What you will do: An exact transcription of the entries is required, with none of the pictures carried over.
*** Supplied entries Section Begins ***
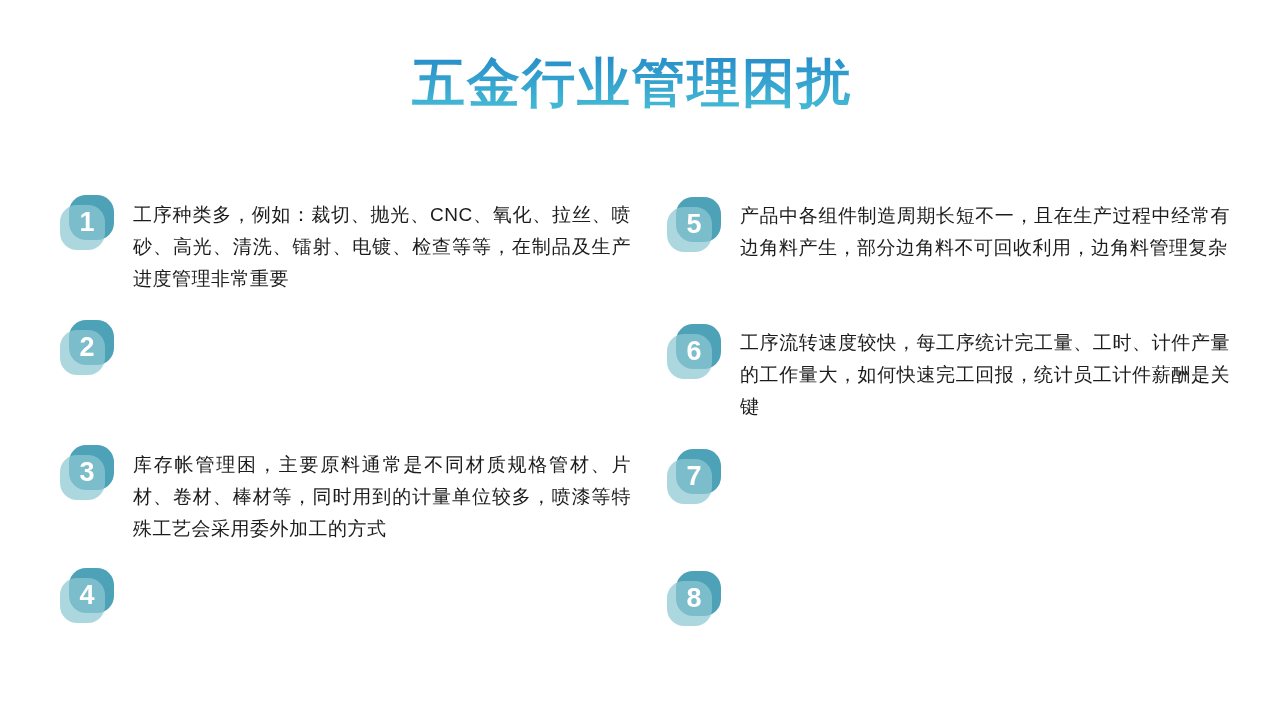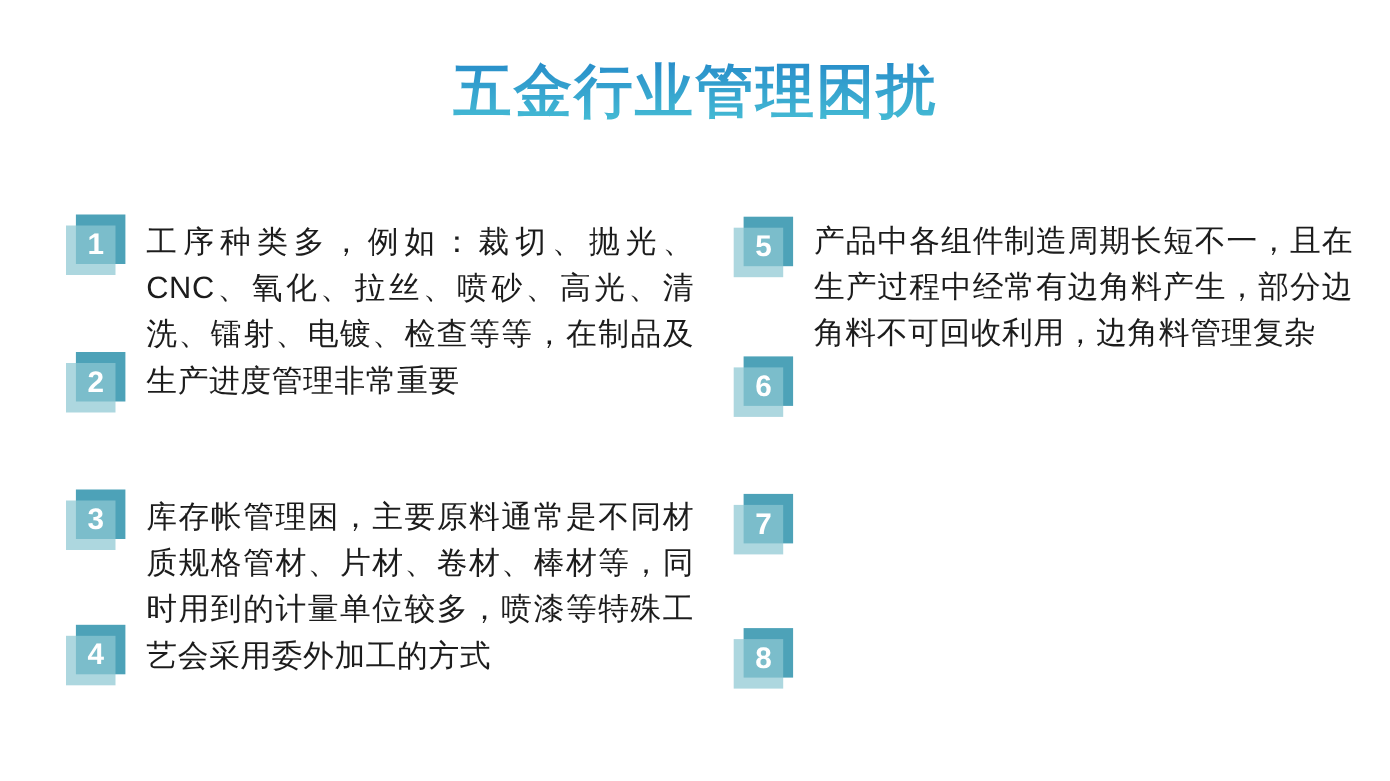--- a/index.html
+++ b/index.html
@@ -2,7 +2,7 @@
 <html><head>
 <meta charset="utf-8">
 <style>
-  * { margin: 0; padding: 0; box-sizing: border-box; }
+  * { margin: 0; padding: 0; box-sizing: border-box; border-radius: 17px; }
   html, body { width: 1264px; height: 710px; }
   body {
     background: #ffffff;

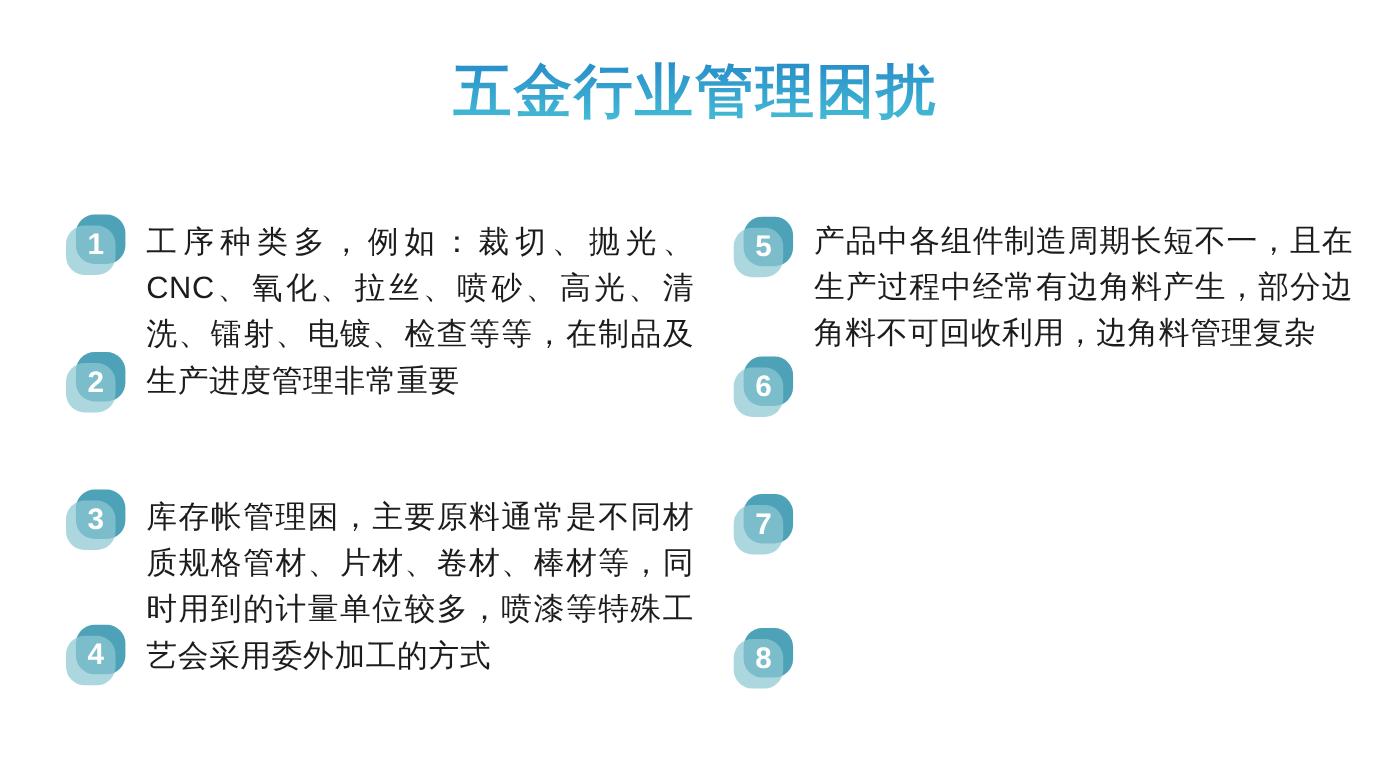--- a/index.html
+++ b/index.html
@@ -86,8 +86,8 @@
   .item-text {
     padding-top: 4px;
     width: 498px;
-    font-size: 28px;
-    line-height: 42px;
+    font-size: 19px;
+    line-height: 32px;
     letter-spacing: 0.5px;
     color: #1c1c1c;
     text-align: justify;

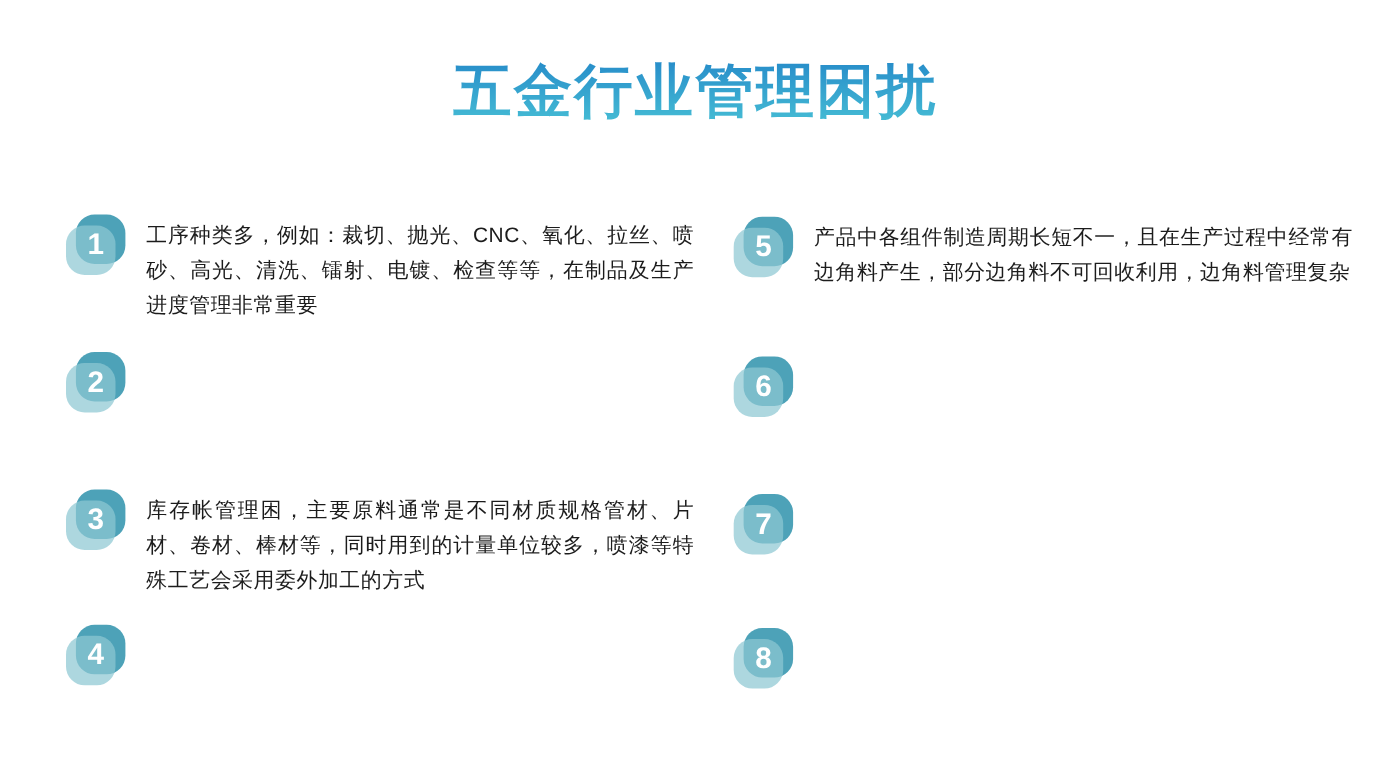--- a/index.html
+++ b/index.html
@@ -150,6 +150,7 @@
       <div class="badge-light"></div>
       <div class="badge-num">6</div>
     </div>
+    <div class="item-text">工序流转速度较快，每工序统计完工量、工时、计件产量的工作量大，如何快速完工回报，统计员工计件薪酬是关键</div>
   </div>
 
   <div class="item pos-7 right">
*** Supplied entries Section Ends ***
Problem solution:
--- a/index.html
+++ b/index.html
@@ -2,7 +2,7 @@
 <html><head>
 <meta charset="utf-8">
 <style>
-  * { margin: 0; padding: 0; box-sizing: border-box; }
+  * { margin: 0; padding: 0; box-sizing: border-box; border-radius: 17px; }
   html, body { width: 1264px; height: 710px; }
   body {
     background: #ffffff;

--- a/index.html
+++ b/index.html
@@ -86,8 +86,8 @@
   .item-text {
     padding-top: 4px;
     width: 498px;
-    font-size: 28px;
-    line-height: 42px;
+    font-size: 19px;
+    line-height: 32px;
     letter-spacing: 0.5px;
     color: #1c1c1c;
     text-align: justify;

--- a/index.html
+++ b/index.html
@@ -150,6 +150,7 @@
       <div class="badge-light"></div>
       <div class="badge-num">6</div>
     </div>
+    <div class="item-text">工序流转速度较快，每工序统计完工量、工时、计件产量的工作量大，如何快速完工回报，统计员工计件薪酬是关键</div>
   </div>
 
   <div class="item pos-7 right">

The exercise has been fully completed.